By posting a 6-2-2 record to start the season, a record good enough to currently have the team sitting atop the Northwest Division, the Oilers have turned a few heads. I didn't think the Oilers would be a much improved team over the squad we watched last year, and while I'm not ready to completely abandon that stance since it is still very early in the season, I am willing to say that there are areas of their game where they have been much better than I had expected. The penalty kill would be one of those areas.
After finishing fifth overall in the league on the penalty kill in 2007/08 the Oilers have turned their penalty kill standing on its head finishing fourth, fifth, and second last in the last three seasons. To say that the penalty kill has been a problem would be an understatement. But this season the Oilers find themselves once again near the top of the penalty kill charts, currently sitting fourth with a 90.7% success rate. This ten game stretch has been the Oilers most successful since January of 2008 when the Oilers penalty kill was successful 91.3% of the time between January 7 and 29.

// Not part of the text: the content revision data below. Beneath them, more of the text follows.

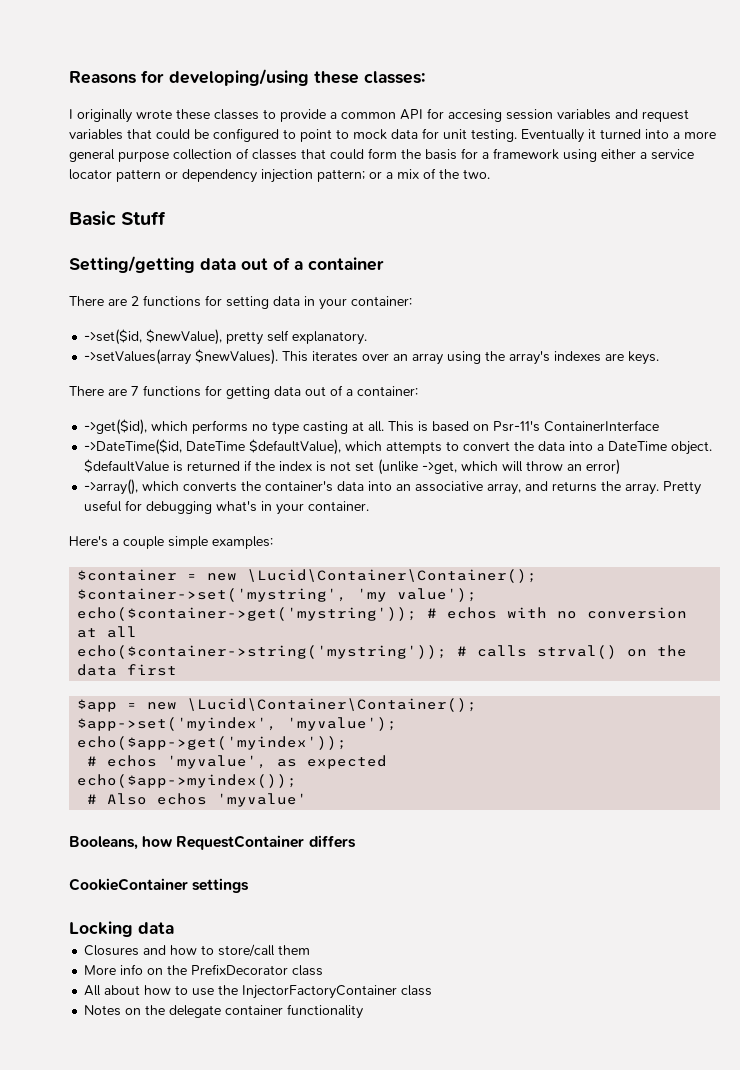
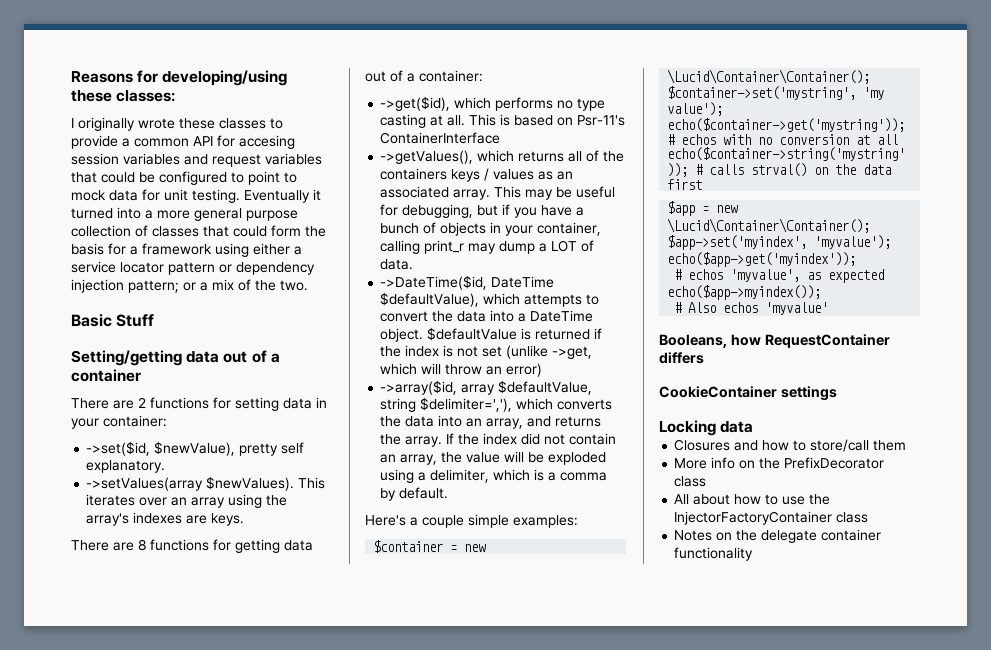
[131,386,139,396] 7 -> [138,539,146,551] 8
(660, 426) none -> [380,150,625,164] [380,168,574,182] [380,186,616,200] [380,204,585,218] [380,222,602,236] [380,240,595,254] [380,259,414,270] // ->getValues(), which returns all of the containers keys / values as an associated array. This may be useful for debugging, but if you have a bunch of objects in your container, calling print_r may dump a LOT of data.
[84,479,139,495] ->array(), -> [380,380,593,395] [380,397,513,412] ->array($id, array $defaultValue, string $delimiter=','),
[265,481,334,492] container's -> (402, 421) none
[415,481,484,492] associative -> (483, 422) none
[663,481,702,495] [84,500,370,515] Pretty useful for debugging what's in your container. -> [446,433,617,445] [380,451,607,465] [380,469,608,483] [380,487,449,501] If the index did not contain an array, the value will be exploded using a delimiter, which is a comma by default.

The turnaround has had a big impact on the Oilers early season success. If the Oilers were killing penalties with the same success as last season they would have allowed an additional six powerplay goals already. For a team struggling offensively it's fair to say that those extra goals would be showing up in the Oilers record and that 6-2-2 would look a little less rosy. So why the change?
Probably the biggest reason for the early season transformation is a change in the penalty killing personnel up front. Here is a quick look at the Oilers penalty kill ice time leaders from from this season compared to last season (this season is on the left).

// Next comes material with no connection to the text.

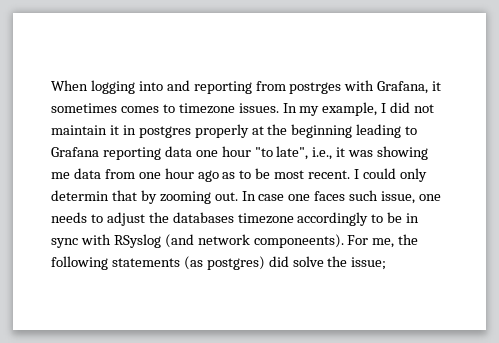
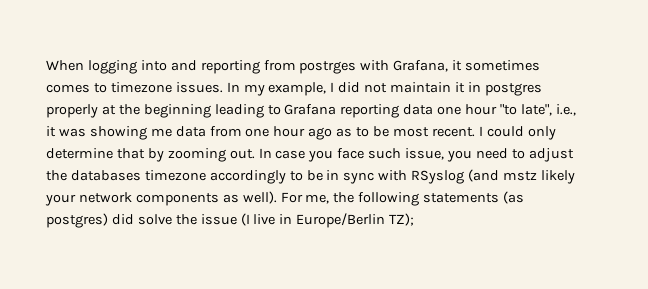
[51,190,109,201] determin -> [46,148,113,159] determine
[288,190,442,204] [51,212,87,223] one faces such issue, one needs -> [308,148,508,162] you face such issue, you need
[197,234,344,248] network componeents). -> [503,170,575,184] [45,191,277,206] mstz likely your network components as well).
[351,257,387,270] issue; -> [200,213,415,228] issue (I live in Europe/Berlin TZ);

|Player||SH TOI/G||Player||SH TOI/G|
|Shawn Horcoff||3:18||Liam Reddox||2:58|
|Eric Belanger||2:58||Andrew Cogliano||2:43|
|Ryan Jones||2:50||Colin Fraser||2:39|
|Ryan Smyth||1:53||Ryan Jones||2:07|
Three of the four guys who led the way on the penalty kill last year are no longer with the club. When something is broken, and the penalty kill most certainly was, it needs to be fixed, and the Oilers addressed it in the offseason by bringing in Smyth and Belanger. While I liked Reddox and Cogliano, I was happy to see the addition of players who have a history of killing penalties and being successful at it and can also play a prominent even strength role on the team's top lines. I thought that they would, without a doubt, improve the penalty kill, but I didn't think the improvement would be quite so drastic.
But the change hasn't only been with the players up front; there has also been a change in the Oilers net. Not literally of course as both Devan Dubnyk and Nikolai Khabibulin are still there but their play while the Oilers are shorthanded has been much improved, to the point where it almost seems as if new players are there. Looking at the numbers from Behind the Net shows just how improved the play between the pipes has been.
What I like the most about those numbers is that not only are the Oilers giving up fewer shots, but the goalies are making more saves. That is a combination that can only have good results and provides a buffer should one of the categories slide back towards the average a bit. Right now both Dubnyk and Khabibulin are playing at levels that, while fun to watch, simply won't be sustained over the course of a full season. But even as their numbers regress, the penalty kill should still be relatively successful as long as they can limit the number of shots against. And of course anything north of the terrible numbers posted last season will instantly be an upgrade.
It's still very early and the Oilers likely aren't as good as their record might make you think, but make no mistake, they are improved. And if they can keep doing things like killing penalties they might just make a few people's predictions look a little silly come the end of the year.